• _DESCRIPTION OF THE TASK_
After reading each line of the entries, give the number of lines that contain "plus" and nothing else.
┄┄┄┄┄┄┄┄┄┄┄┄┄┄┄┄┄┄┄┄
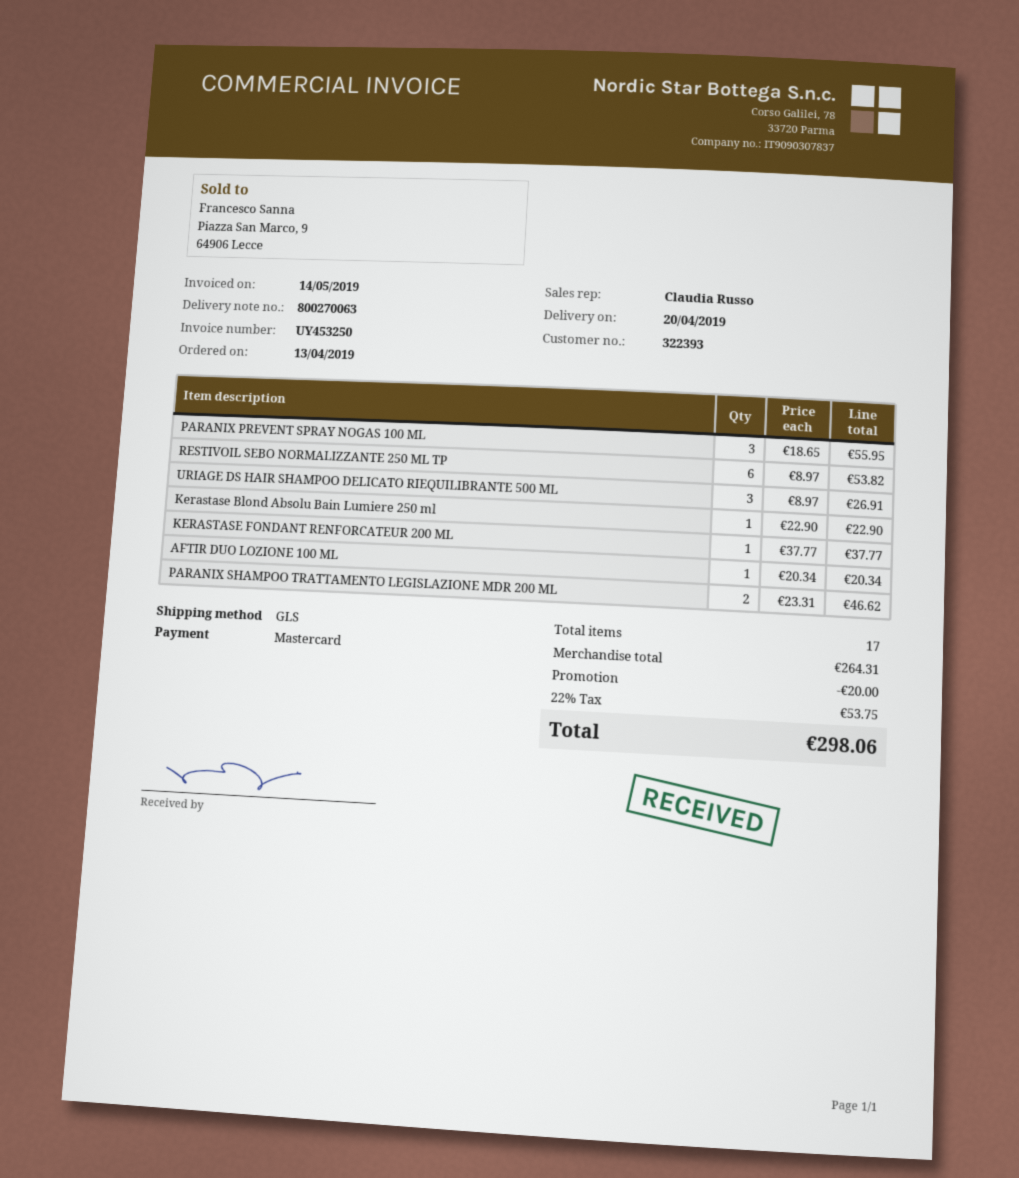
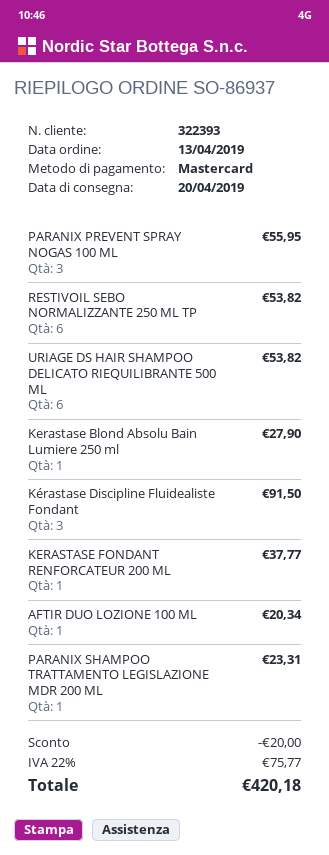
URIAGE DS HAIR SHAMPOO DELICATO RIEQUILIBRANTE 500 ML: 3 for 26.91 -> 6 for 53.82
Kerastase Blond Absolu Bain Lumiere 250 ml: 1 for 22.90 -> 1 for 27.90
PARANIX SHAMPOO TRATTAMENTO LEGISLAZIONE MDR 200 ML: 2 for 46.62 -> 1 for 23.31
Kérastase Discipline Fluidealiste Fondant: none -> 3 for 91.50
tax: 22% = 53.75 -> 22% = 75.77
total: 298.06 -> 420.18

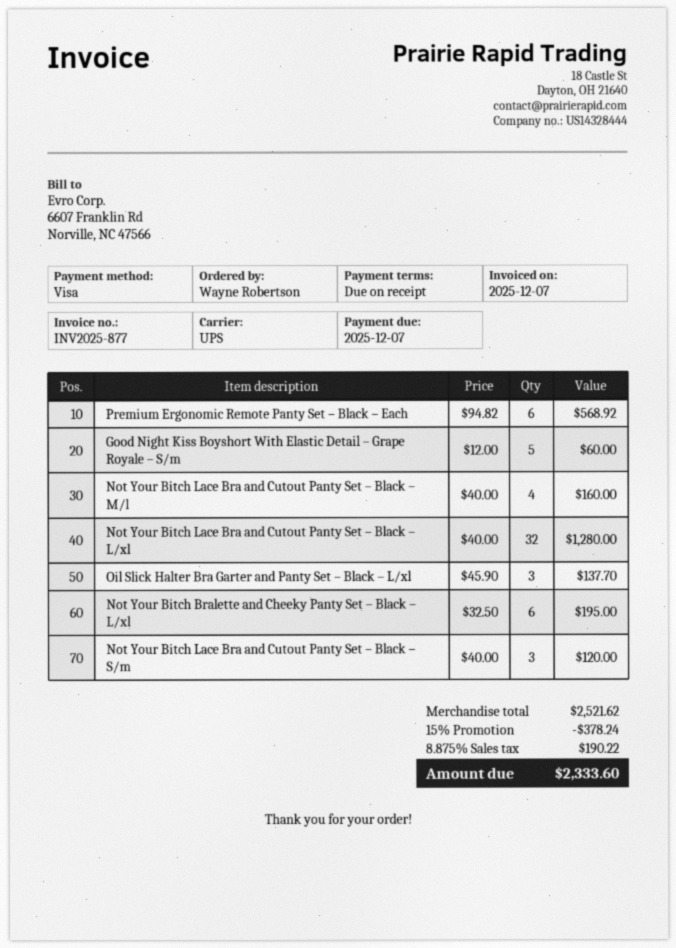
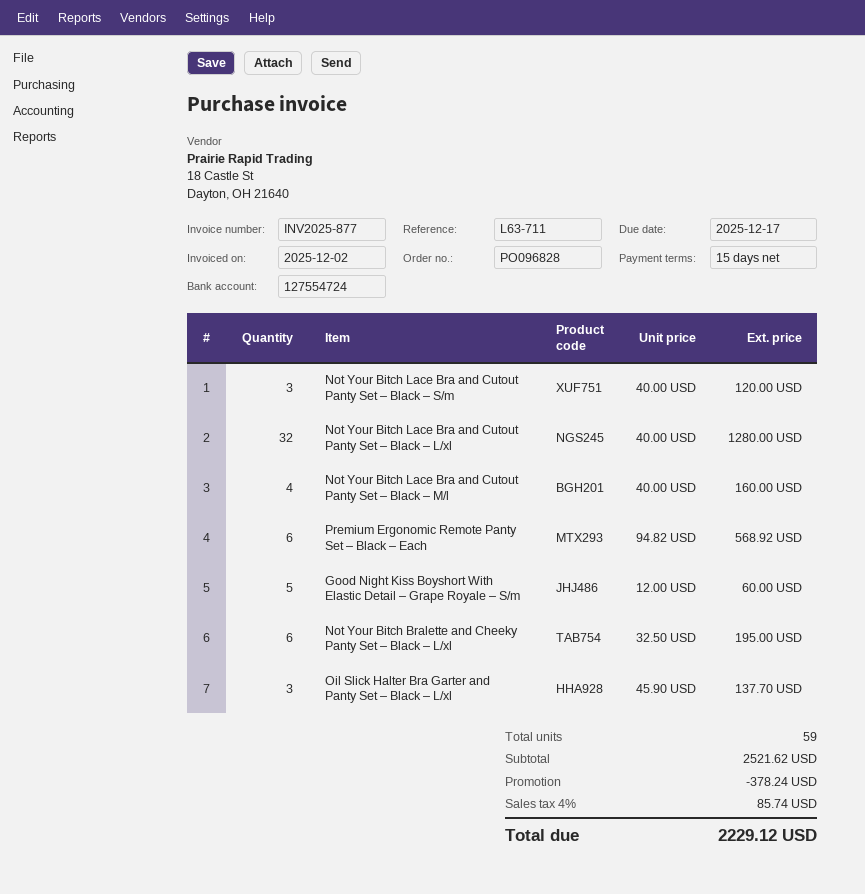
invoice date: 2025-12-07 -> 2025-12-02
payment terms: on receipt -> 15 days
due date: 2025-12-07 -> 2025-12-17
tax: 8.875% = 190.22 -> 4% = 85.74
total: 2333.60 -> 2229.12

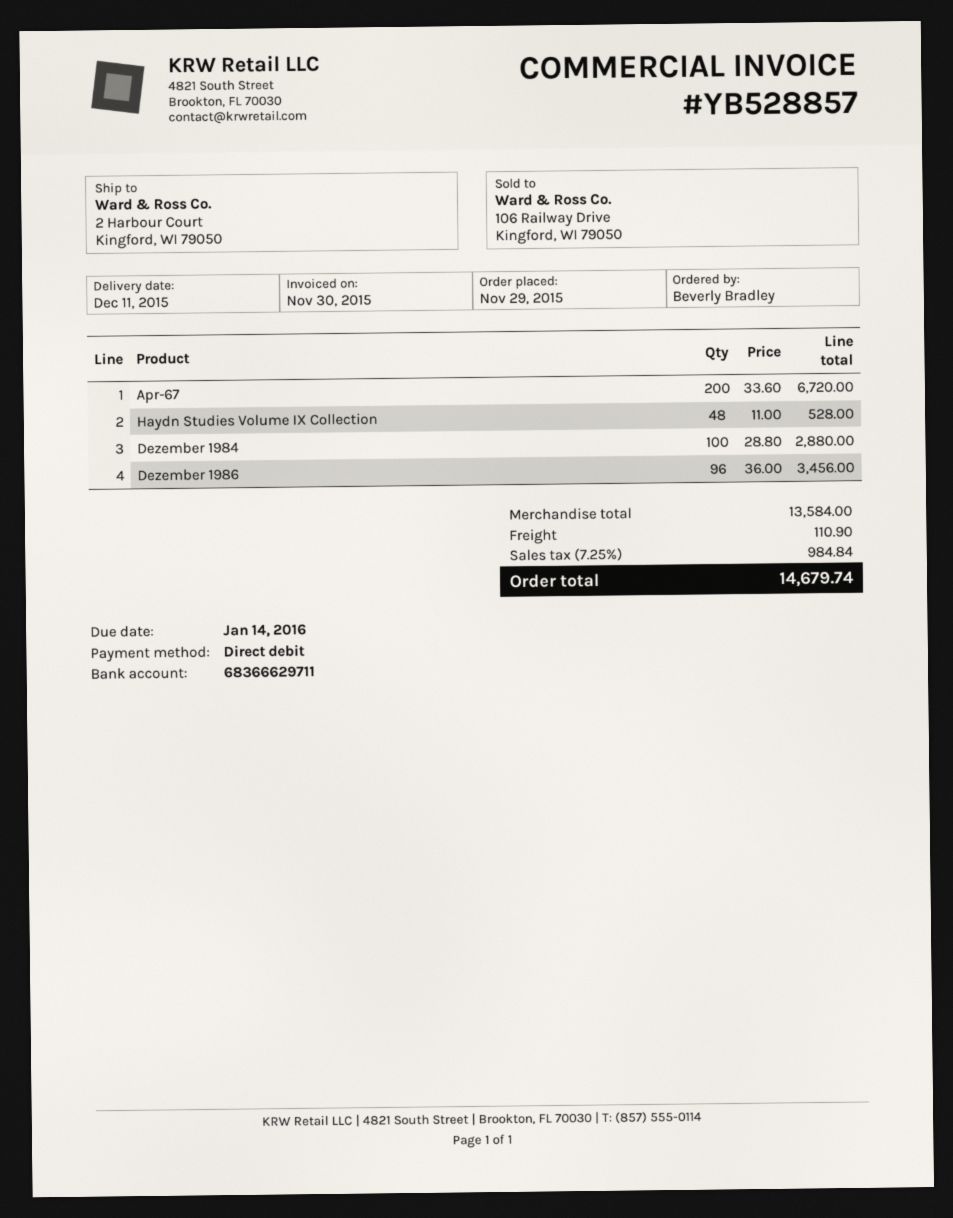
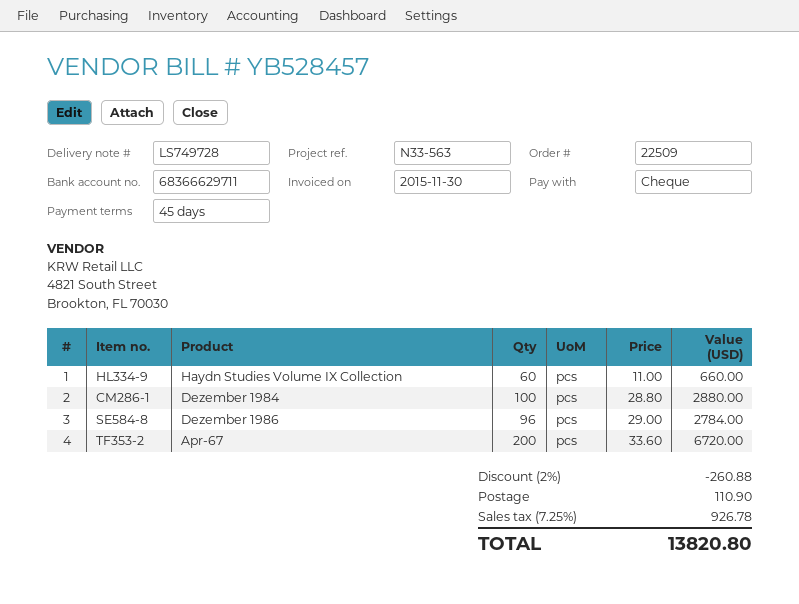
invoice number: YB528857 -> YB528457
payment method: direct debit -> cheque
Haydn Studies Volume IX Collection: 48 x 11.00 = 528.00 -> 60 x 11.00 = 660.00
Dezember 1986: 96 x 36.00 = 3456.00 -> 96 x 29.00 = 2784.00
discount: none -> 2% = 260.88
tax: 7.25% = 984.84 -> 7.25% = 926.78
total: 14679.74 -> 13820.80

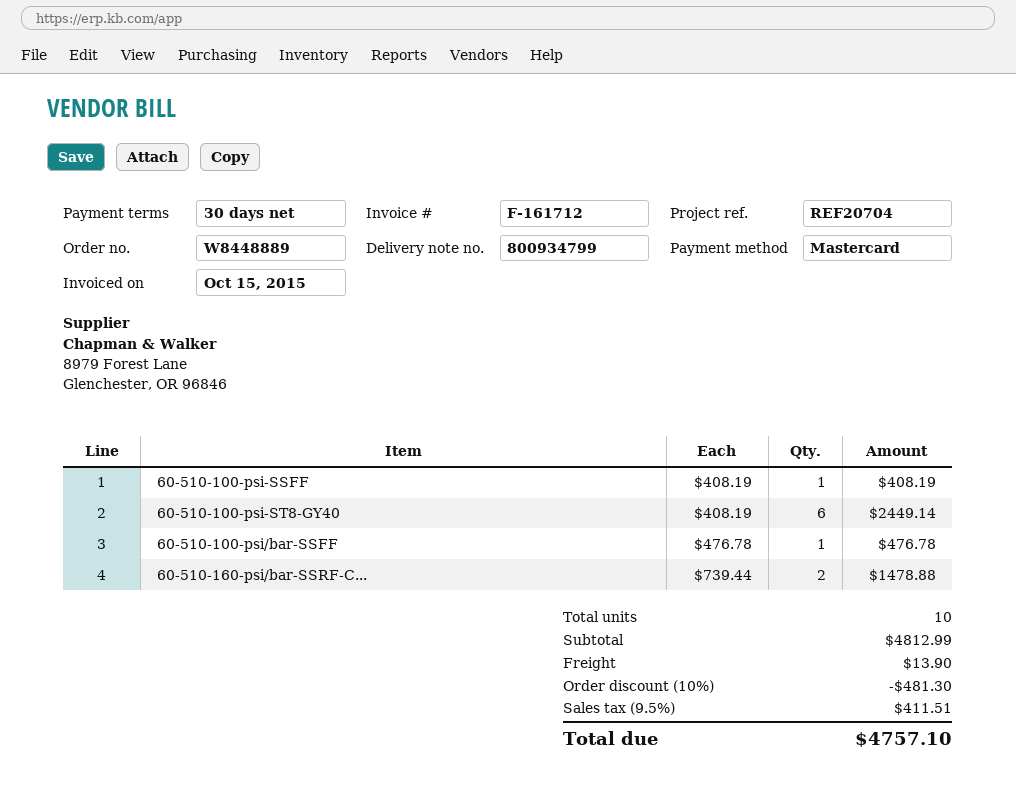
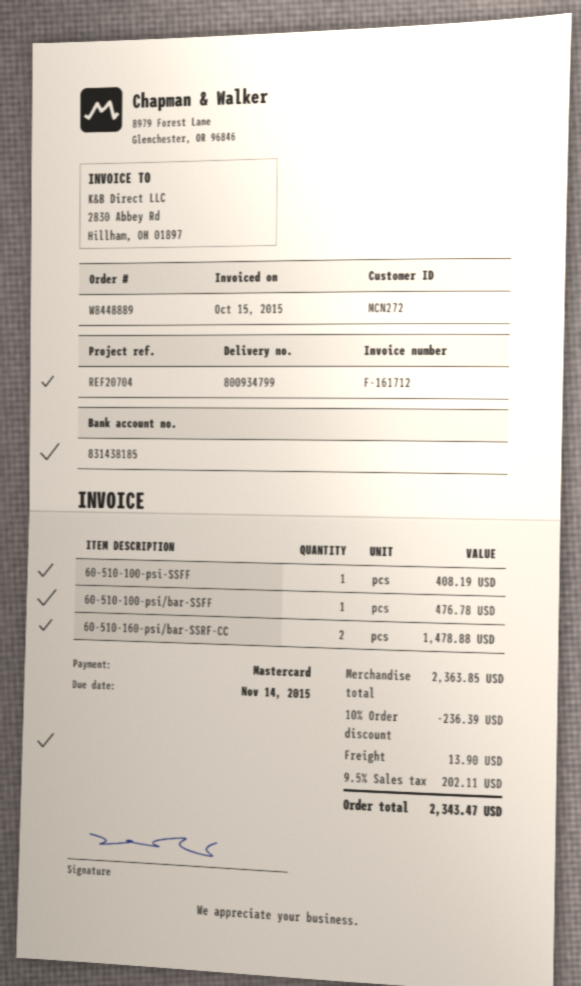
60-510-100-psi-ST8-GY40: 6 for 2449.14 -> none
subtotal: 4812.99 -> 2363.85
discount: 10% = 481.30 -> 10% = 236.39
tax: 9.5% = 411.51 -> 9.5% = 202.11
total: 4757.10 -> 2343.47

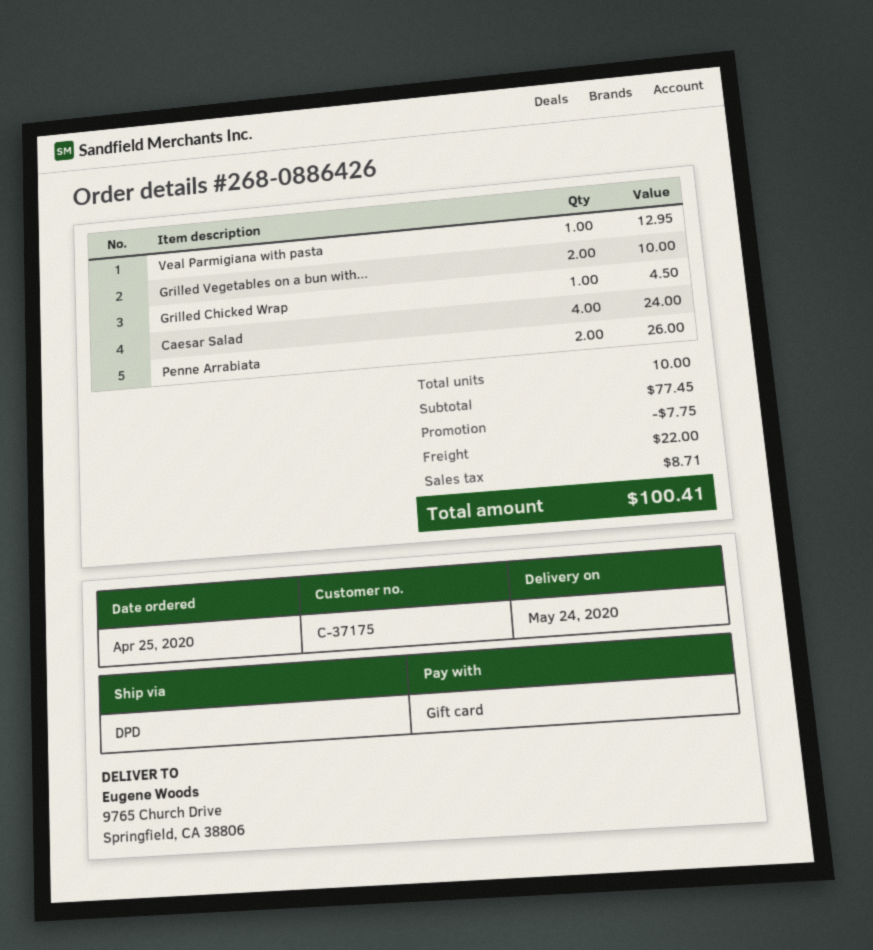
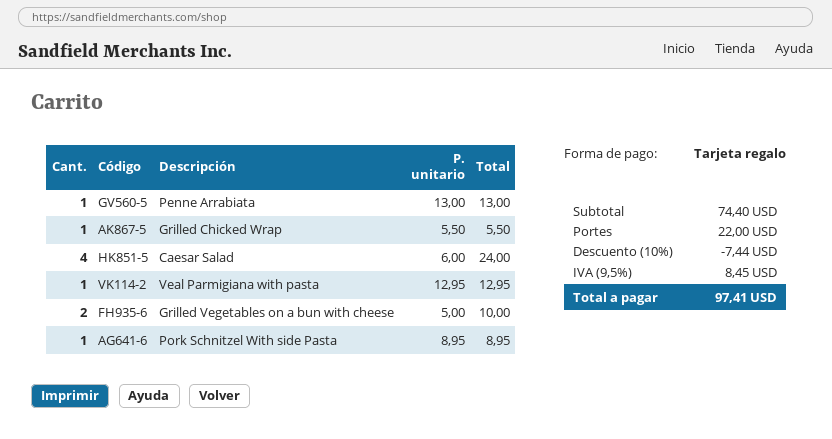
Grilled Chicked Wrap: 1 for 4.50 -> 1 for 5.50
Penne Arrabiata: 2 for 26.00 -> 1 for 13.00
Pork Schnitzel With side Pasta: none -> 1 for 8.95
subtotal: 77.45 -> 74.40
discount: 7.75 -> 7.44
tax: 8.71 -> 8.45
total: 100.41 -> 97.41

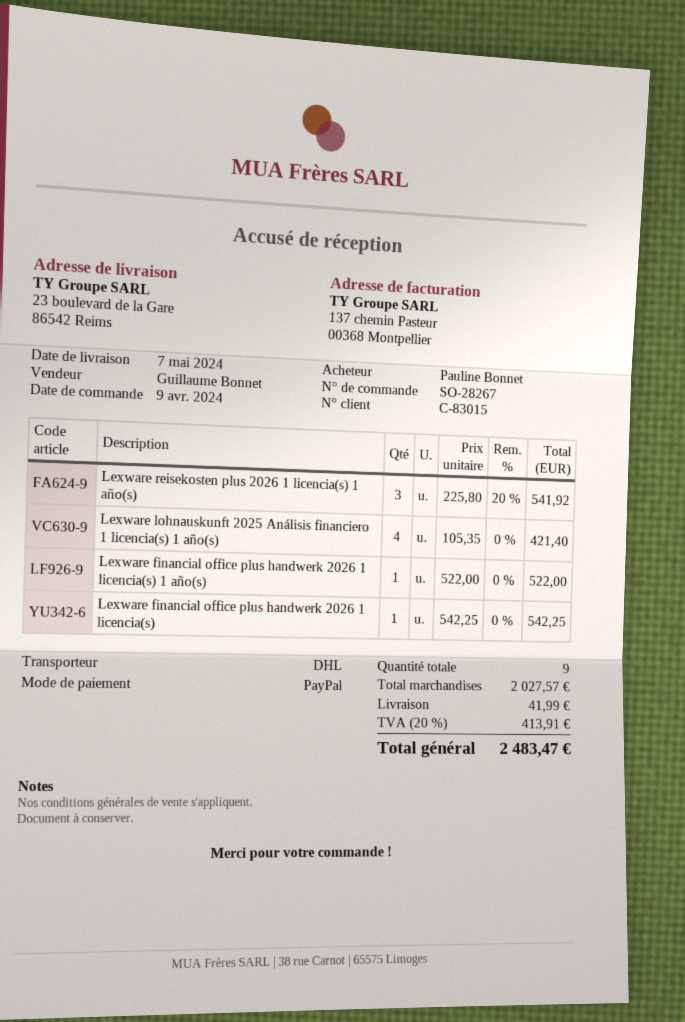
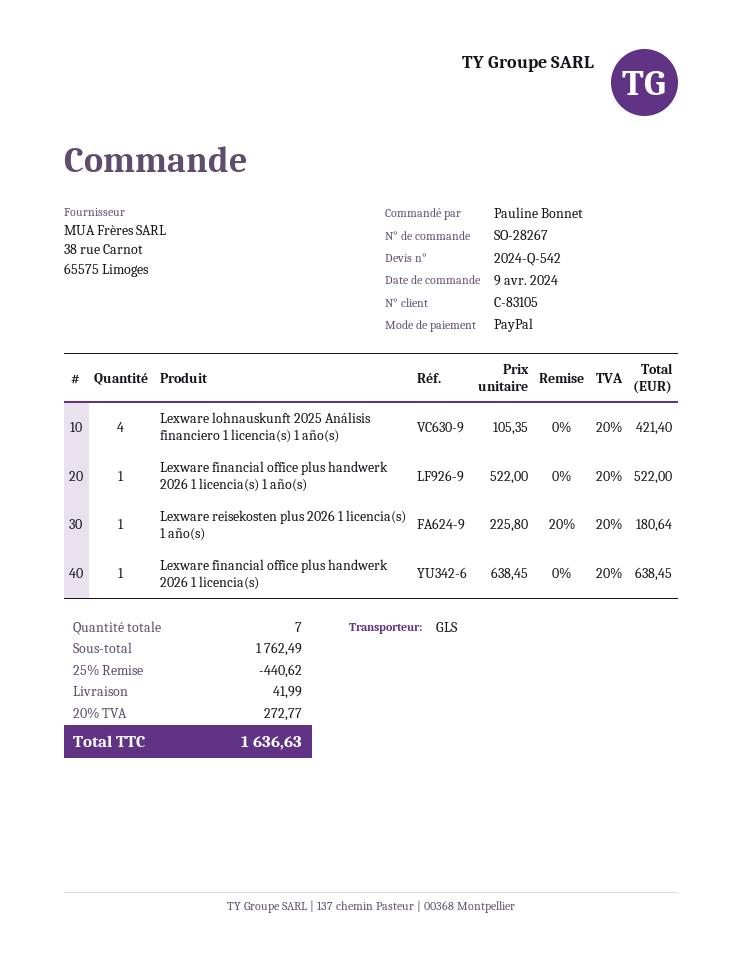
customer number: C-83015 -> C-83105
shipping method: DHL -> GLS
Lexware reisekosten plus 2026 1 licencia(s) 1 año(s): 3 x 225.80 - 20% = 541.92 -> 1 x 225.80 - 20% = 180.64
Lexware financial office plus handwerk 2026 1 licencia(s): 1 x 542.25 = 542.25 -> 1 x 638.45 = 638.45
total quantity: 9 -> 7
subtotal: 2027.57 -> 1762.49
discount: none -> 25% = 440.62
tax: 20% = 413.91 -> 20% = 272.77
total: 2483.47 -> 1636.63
┄┄┄┄┄┄┄┄┄┄┄┄┄┄┄┄┄┄┄┄
• _RESPONSE FOR THIS EXERCISE_
2